Seeing me dressed, Meri dutifully held out her arms to receive her own traveling costume, mimicking the arrangement of my skirts. She had started off full of excitement, delighted by the grand adventure, but the farther we moved from the familiar safety of Favom, the more anxious she seemed. I couldn’t blame her: She was leaving the Decath, the only family she’d known for the last five years, and I knew she wasn’t sure exactly what to make of the ones who’d come to take their place.
I’d be grateful if you’d be a friend to her.
Pox. I slipped beside her and put a tentative hand on her shoulder, steeling myself to keep it there as a swirl of magic flared up around my fingers. I had discovered that even wearing Meri’s silver bracelet, I could still see the magic on her whenever we touched. The silver didn’t seem to inhibit how magic reacted to me, or my ability to detect it. She turned her gaze from the window and tried to smile, but a quivering lip betrayed her.

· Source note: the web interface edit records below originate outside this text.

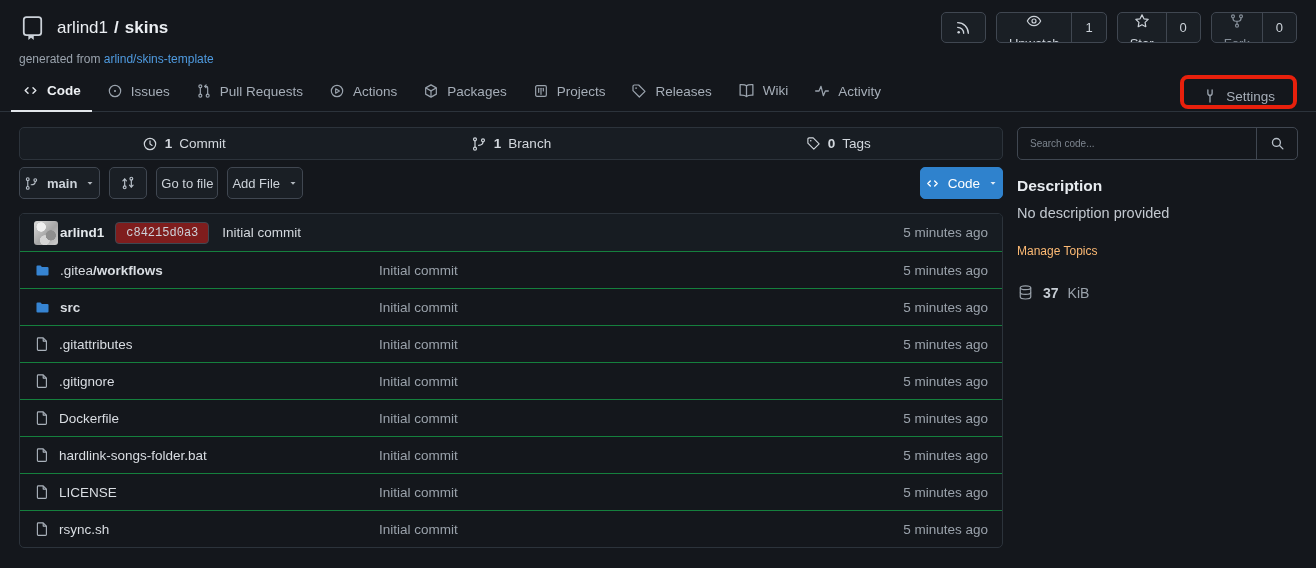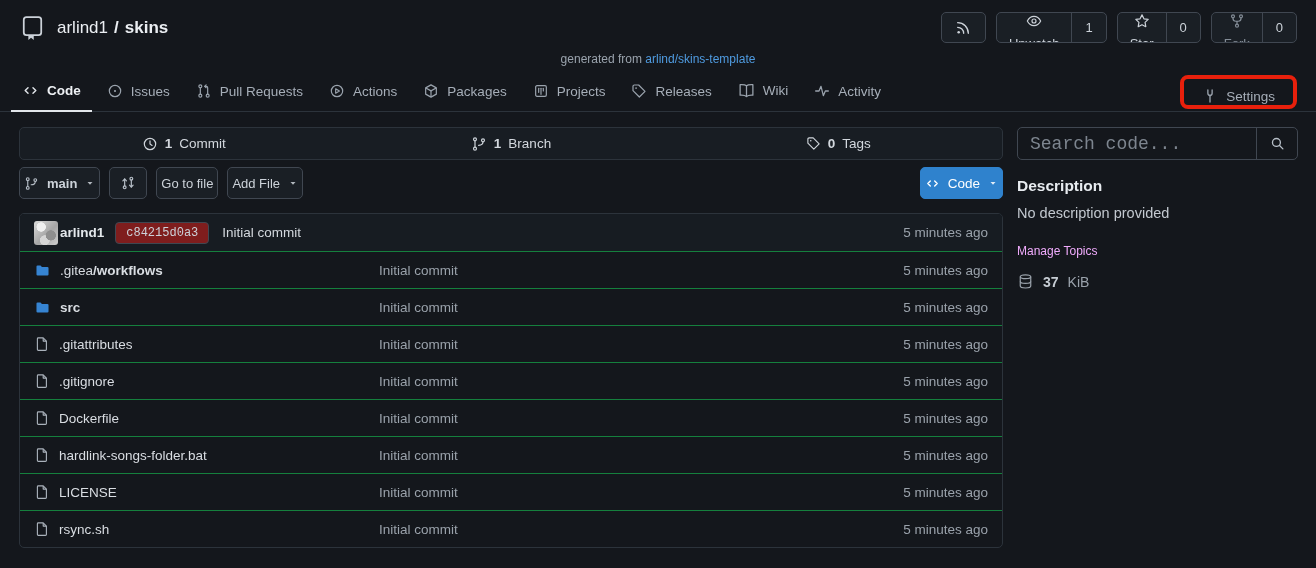"generated from arlind/skins-template" .generated { text-align: center -> none }
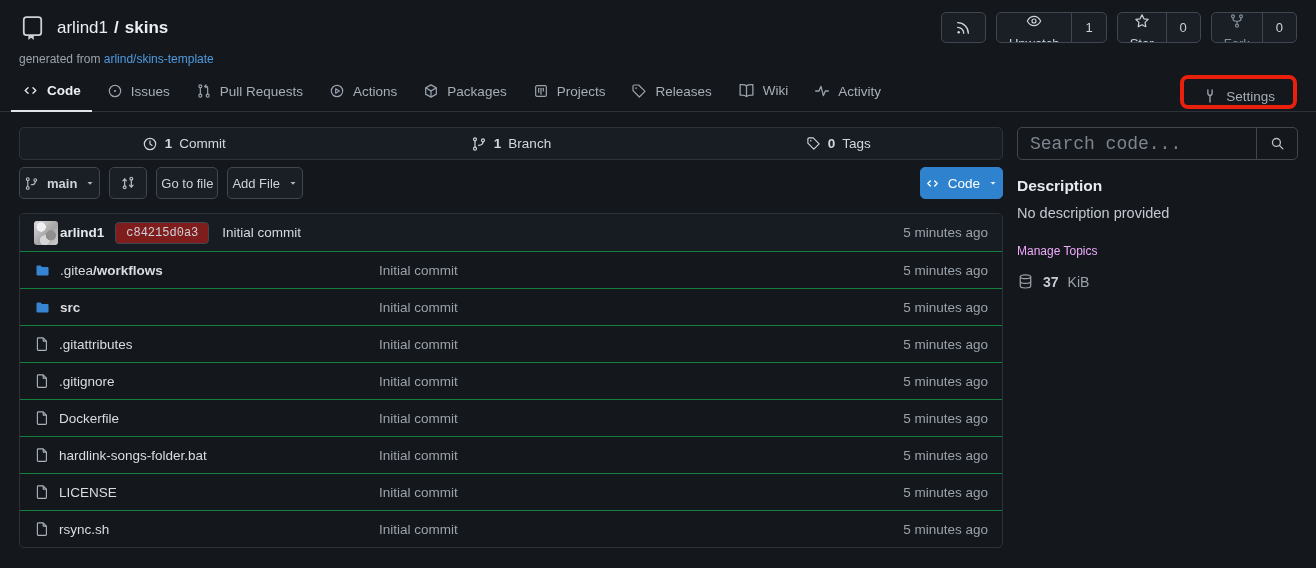"Search code..." .search-box input { font-family: Liberation Mono, monospace -> Liberation Sans, sans-serif; font-size: 18px -> 10px }
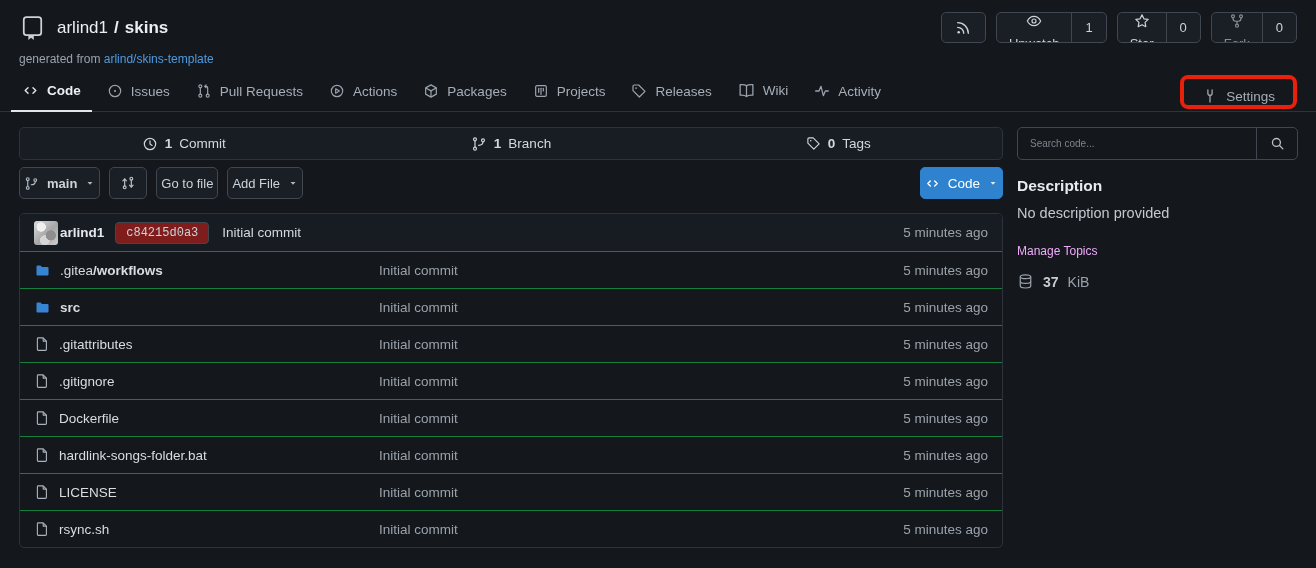"Manage Topics" .manage-topics { color: #f0abfc -> #fdba74 }
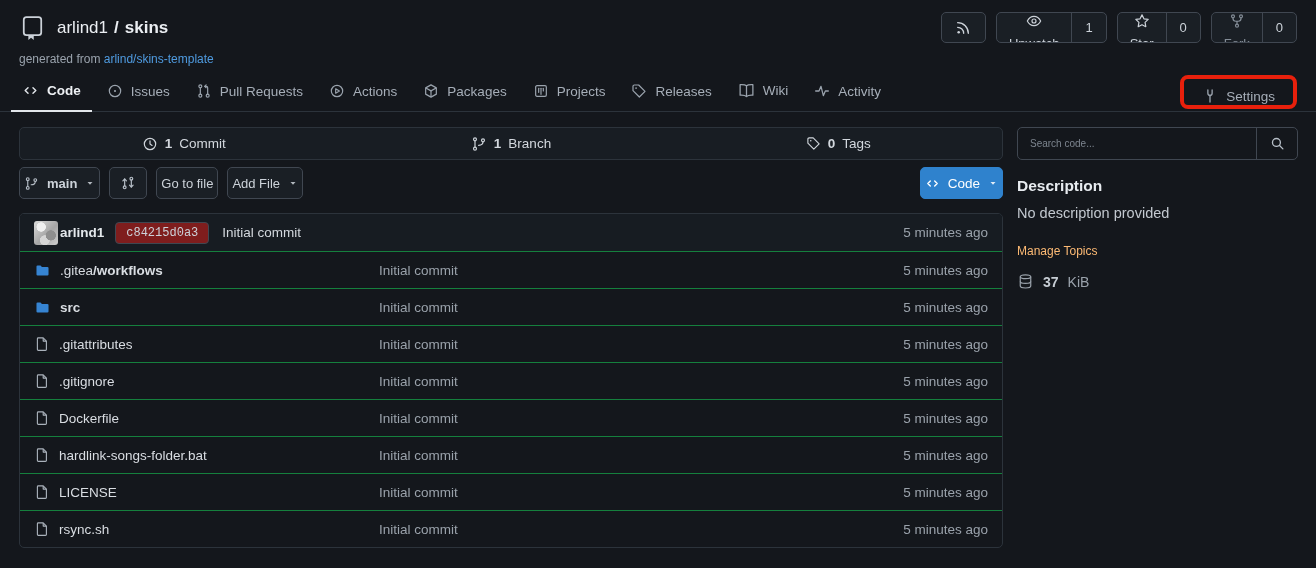"37" .size-row { margin-top: 15px -> 26px }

“All right!” I backed off. “Let’s fetch some breakfast.”
“I’m not very hungry,” she said.
Meri could afford to skip a meal or two, but some of us woke up starving as a routine and knew that you ate when you had the chance. “I’m getting food for us. Don’t eat if you don’t want, but who knows what they have planned for lunch.”
The inn’s common room was surprisingly crowded. This place was remote, and the season for travel was waning, but apparently the colorful wagons and the knot of retainers camped outside with our cargo had drawn out the neighborhood curious. Mostly forest folk, in for a nip before heading to do whatever it was forest folk did. Not the richest pickings, unfortunately. A couple of the liveried Nemair guards sat together at a table near the door. I recognized the big young one from yesterday. Phandre had spent almost the whole day trying to get him to help her forget Raffin.